Document scanning component 145 may be configured to scan documents
associated with a user to identify and locate documents modified by
the user. Document analysis component 150 may be configured to
process the modified documents to generate literacy metrics 135.
Recommendation component 170 may be configured to utilize literacy
metrics 135 to determine one or more learning activities for the
author. Collaboration detection component 160 may also be
configured to utilize literacy metrics 135 (e.g., activity metrics
139) to determine user behavior while authoring documents.

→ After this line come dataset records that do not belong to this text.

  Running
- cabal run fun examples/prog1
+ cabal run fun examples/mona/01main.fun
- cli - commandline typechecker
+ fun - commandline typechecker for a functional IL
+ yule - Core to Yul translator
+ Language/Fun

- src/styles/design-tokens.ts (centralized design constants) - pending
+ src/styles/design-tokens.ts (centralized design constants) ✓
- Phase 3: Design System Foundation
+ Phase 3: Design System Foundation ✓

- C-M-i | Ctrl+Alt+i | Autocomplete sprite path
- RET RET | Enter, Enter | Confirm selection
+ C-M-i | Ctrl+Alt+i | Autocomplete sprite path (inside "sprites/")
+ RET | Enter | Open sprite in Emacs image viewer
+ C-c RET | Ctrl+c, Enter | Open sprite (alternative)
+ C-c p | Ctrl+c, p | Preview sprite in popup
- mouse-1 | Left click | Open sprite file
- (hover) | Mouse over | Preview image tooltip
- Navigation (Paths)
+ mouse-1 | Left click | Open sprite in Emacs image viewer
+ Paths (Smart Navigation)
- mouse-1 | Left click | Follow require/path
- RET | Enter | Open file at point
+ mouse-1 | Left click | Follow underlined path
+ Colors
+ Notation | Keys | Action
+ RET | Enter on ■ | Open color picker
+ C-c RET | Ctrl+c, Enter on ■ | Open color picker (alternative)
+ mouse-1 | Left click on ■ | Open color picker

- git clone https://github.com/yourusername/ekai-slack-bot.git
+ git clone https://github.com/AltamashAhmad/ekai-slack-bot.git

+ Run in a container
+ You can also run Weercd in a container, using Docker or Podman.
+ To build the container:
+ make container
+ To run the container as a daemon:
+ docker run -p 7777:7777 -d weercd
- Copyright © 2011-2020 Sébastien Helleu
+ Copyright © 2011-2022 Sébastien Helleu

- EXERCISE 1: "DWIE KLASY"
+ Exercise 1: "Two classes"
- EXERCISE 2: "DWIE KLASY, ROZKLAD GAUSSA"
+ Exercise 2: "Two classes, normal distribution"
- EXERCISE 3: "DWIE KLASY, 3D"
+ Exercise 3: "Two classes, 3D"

Components of server 140 are further described with reference to
FIG. 2.
[0037] FIG. 2 is a block diagram illustrating an exemplary server
140 in which embodiments of the present invention may operate. In
one example, server 140 may include a document scanning component
145 and a document analysis component 150, which may function
together as a data mining platform (e.g., text mining and metadata
mining).
[0038] Document scanning component 145 may include a document
discovery module 247 and a revision detection module 249. Document
discovery module 249 may scan documents associated with one or more
users to identify and locate documents created, accessed and/or
modified by the users. In one example, scanning documents may
involve executing a search of all documents associated with a set
of users. In another example, document discover module 247, may
include user customizable features that allow the scanning to be
modified to search for documents having only a pre-determined type,
(e.g., user or admin configurable) which may indicate a document
has editable text, such as blog posts, emails, discussion forum
posts or files with the following extensions: .doc, .ppt, .exs,
.txt, rtf or other similar file type. In yet another example,
document discover module 247 may scan documents with non-editable
text, such as portable document formats (PDFs), in which case the
component may perform or instruct another component to perform
optical character recognition (OCR) to identify the text.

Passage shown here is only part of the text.